An increase in the discount rate from 8.5% to 9.0% would reduce the Operative NAV by $212 million. Our current share price is trading at a discount to the Operative NAV of over 45%, which implies a discount rate of nearly 12%. There is considerable upside.

We go into the second half of the year positioned strongly. Our re-financed Revolving Credit Facility, interest rate hedges and currency hedges for our Sterling dividend payments, finalised post period end, give increased certainty on costs, while the recent confirmation from CRB that it will enforce the increase in revenues from US streaming, as proposed in its CRB III settlement, is further boosting revenue. Additionally, the return of Performance revenues to pre-COVID-19 levels is yet to be seen in our revenues.

The statistics continually demonstrate the importance of Music in all of our lives as a great and affordable source  of comfort, nourishment, sustenance and joy. I’m delighted that it is Songs owned by Hipgnosis that people are listening to and that are amongst the most consumed Songs throughout the world.

You are pioneers in establishing an exciting new asset class and we do not take your belief in the Company lightly. We therefore take our responsibility to you, our Shareholders, very seriously.

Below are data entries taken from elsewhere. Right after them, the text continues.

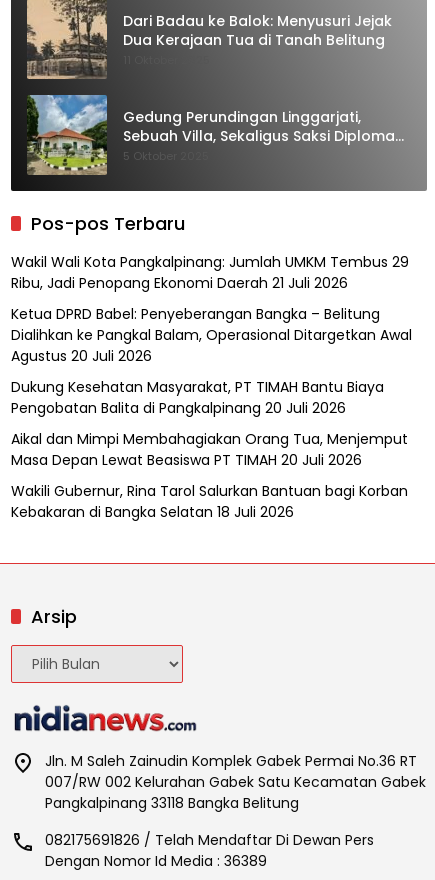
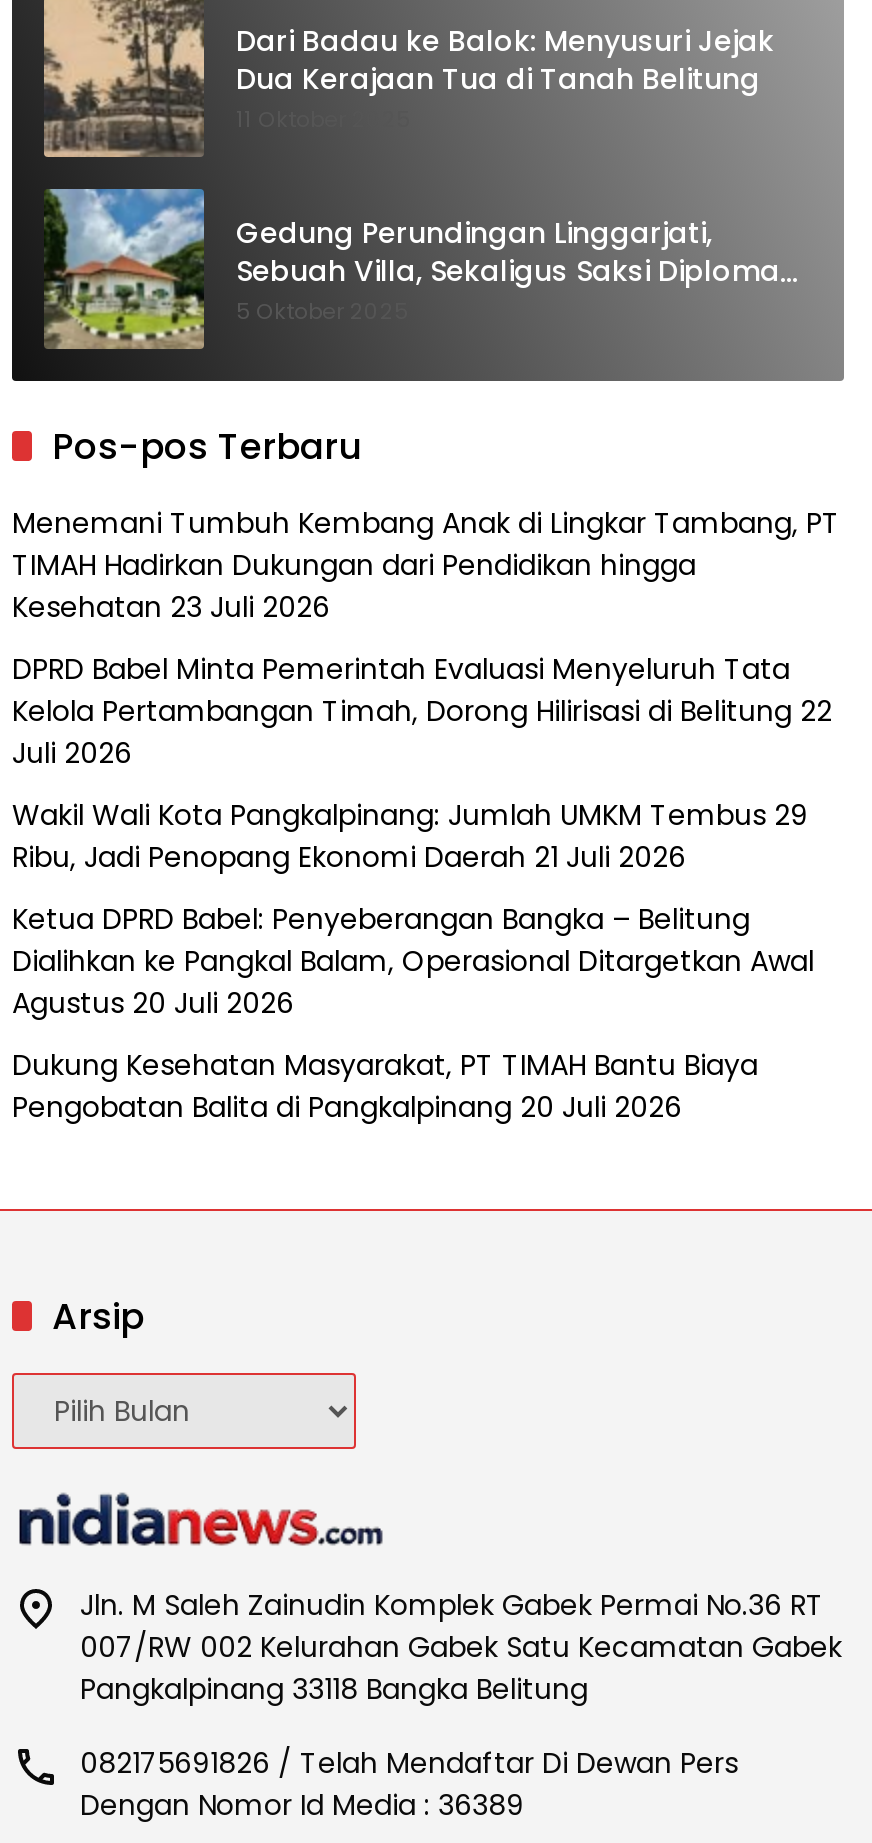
+ Menemani Tumbuh Kembang Anak di Lingkar Tambang, PT
+ TIMAH Hadirkan Dukungan dari Pendidikan hingga
+ Kesehatan 23 Juli 2026
+ DPRD Babel Minta Pemerintah Evaluasi Menyeluruh Tata
+ Kelola Pertambangan Timah, Dorong Hilirisasi di Belitung 22
+ Juli 2026

moved down: Wakil Wali Kota Pangkalpinang: Jumlah UMKM Tembus 29 | Ribu, Jadi Penopang Ekonomi Daerah 21 Juli 2026 | Ketua DPRD Babel: Penyeberangan Bangka – Belitung | Dialihkan ke Pangkal Balam, Operasional Ditargetkan Awal | Agustus 20 Juli 2026 | Dukung Kesehatan Masyarakat, PT TIMAH Bantu Biaya | Pengobatan Balita di Pangkalpinang 20 Juli 2026

- Aikal dan Mimpi Membahagiakan Orang Tua, Menjemput
- Masa Depan Lewat Beasiswa PT TIMAH 20 Juli 2026
- Wakili Gubernur, Rina Tarol Salurkan Bantuan bagi Korban
- Kebakaran di Bangka Selatan 18 Juli 2026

I therefore hope that the information we are sharing in these results will give you belief in our Fair Value and we are firmly committed to ensuring that the Company’s incredible value is recognised in the market.

I would like to pay tribute to the incomparable Christine McVie who passed away last week at the age of 79.  She wrote iconic songs that propelled Fleetwood Mac  into one of the biggest artists of all time. She was our Songbird and it’s one of Hipgnosis’ greatest privileges  to forever be the custodians of her special songs. It is clear from the live chart data that millions of people are streaming her hits with Fleetwood Mac’s Rumours having already returned to the Top 10.

“You are pioneers in establishing an exciting new asset class and we do not take your belief in the Company lightly.”

This week Mariah Carey’s All I Want For Christmas Is You is heading for the UK Number One slot and is already Number One on the Billboard Global 200 chart. Meanwhile, Michael Buble’s Christmas Album is set to be back in to the Top 10, Hipgnosis Songs Fund has an interest in both and there’s another three weeks to go before the big day. The Company has co-owned All I Want For Christmas Is You since 2020, one of the seasonal greats. In our first full year of ownership we saw a 78% increase in revenues compared to the average of previous three years – buying well, proactive Song Management and strong market growth delivering once again. Further to this Fleetwood Mac’s Rumours is back in the Top 10 UK album chart and Heat Waves by Glass Animals has just been named Billboard’s Number 1 Hot 100 song of the year.

It remains only for me to thank you for your support as well as that of the incredible songwriters that have entrusted us with their iconic work.

Wishing you, and your loved ones, all the best for a Merry Christmas, wonderful holidays and a happy, healthy and prosperous 2023!